Bedrohungsgefühl sowie Freude über Solidarität
Hanau (dpa/lhe) - Die Terroranschläge der Hamas in Israel und eine Welle antisemitischer Vorfälle in Deutschland haben in der jüdischen Gemeinde in Hanau ein Gefühl der Bedrohung hervorgerufen. Die Reaktionen der Gemeindemitglieder fallen nach Angaben von Rabbiner Shimon Großberg unterschiedlich aus. «Die etwas Älteren sagen: Wir wollen zeigen, dass wir jetzt erst recht kommen. Es gibt aber auch Gemeindemitglieder, die Angst haben und nicht zu der Feier am Schabbat kommen», sagte er der Deutschen Presse-Agentur.

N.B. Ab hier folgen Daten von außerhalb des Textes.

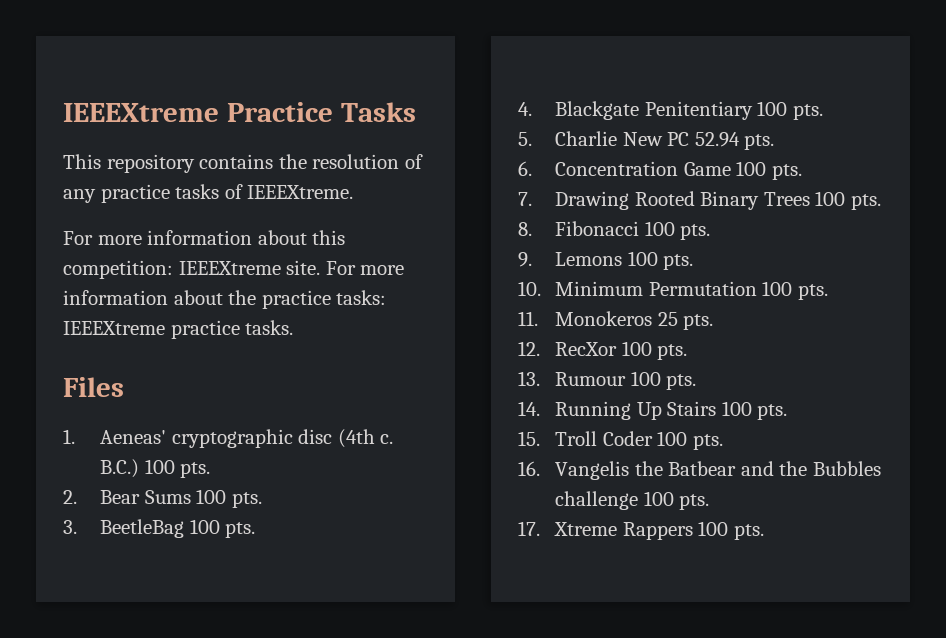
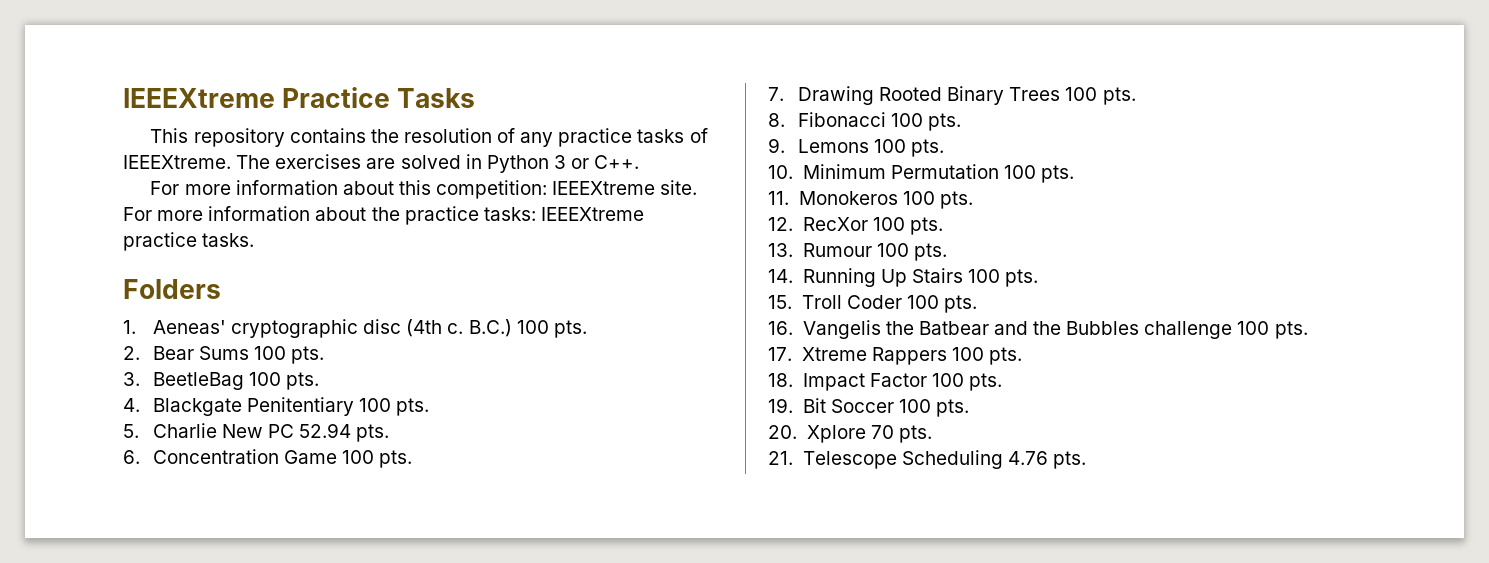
(354, 192) none -> [236,154,640,173] The exercises are solved in Python 3 or C++.
[63,377,124,397] Files -> [123,279,221,299] Folders
[657,312,678,326] 25 -> [902,191,935,205] 100
(764, 532) none -> [768,373,1002,391] [768,398,969,417] [768,425,932,443] [768,450,1086,469] // 18. Impact Factor 100 pts. // 19. Bit Soccer 100 pts. // 20. Xplore 70 pts. // 21. Telescope Scheduling 4.76 pts.

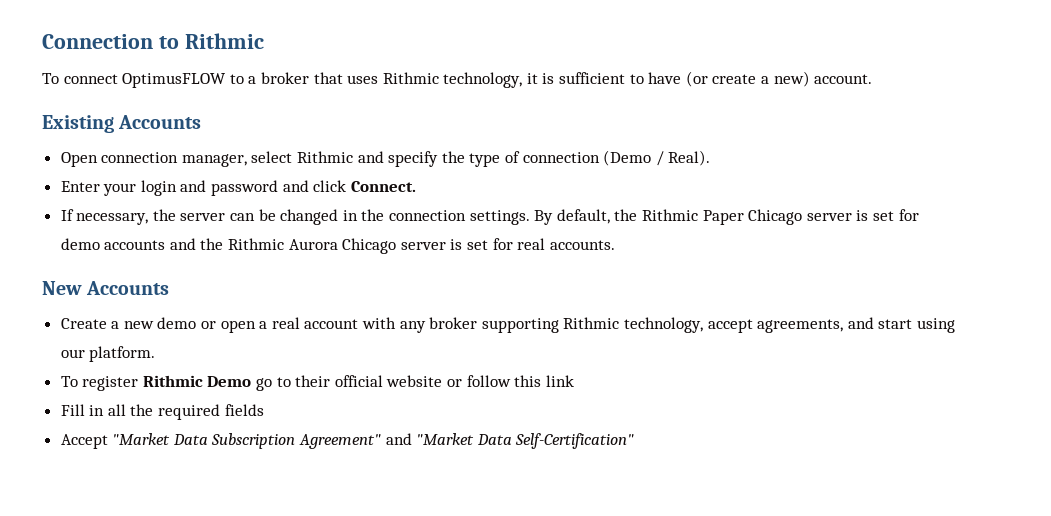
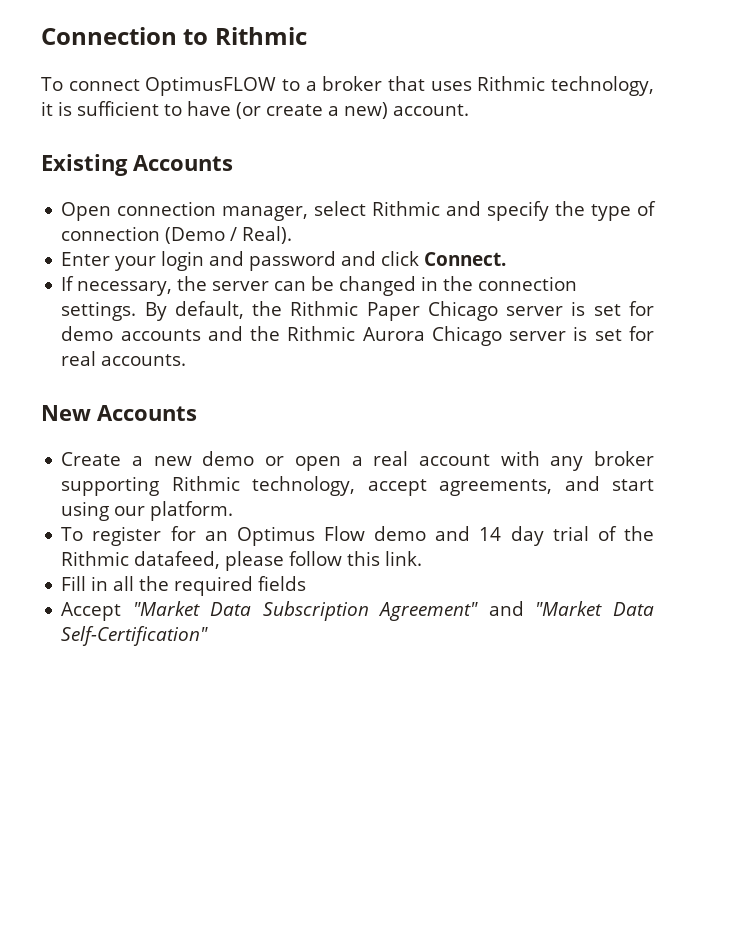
[142,375,463,391] Rithmic Demo go to their official website or -> [170,526,654,546] [61,551,285,571] for an Optimus Flow demo and 14 day trial of the Rithmic datafeed, please
[545,375,574,387] link -> [385,551,423,566] link.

In Hanau gibt es wie in anderen Synagogen in Deutschland keinen Gottesdienst ohne Polizeischutz. Dennoch will die jüdische Gemeinde in Hanau weiterhin offen für Begegnungen sein, wie ihr Geschäftsführer Oliver Dainow betonte. «Wir machen einfach weiter. Das gilt auch für unsere Teilnahme an öffentlichen Veranstaltungen außerhalb unseres Gemeindelebens.»
Die Gemeinde freue sich aktuell über Solidarität aus der Bevölkerung, die so stark und spürbar sei wie seit Jahren nicht, fügte er hinzu. Auch die Zusammenarbeit mit der Polizei sei sehr eng und vermittle ein Gefühl der Sicherheit.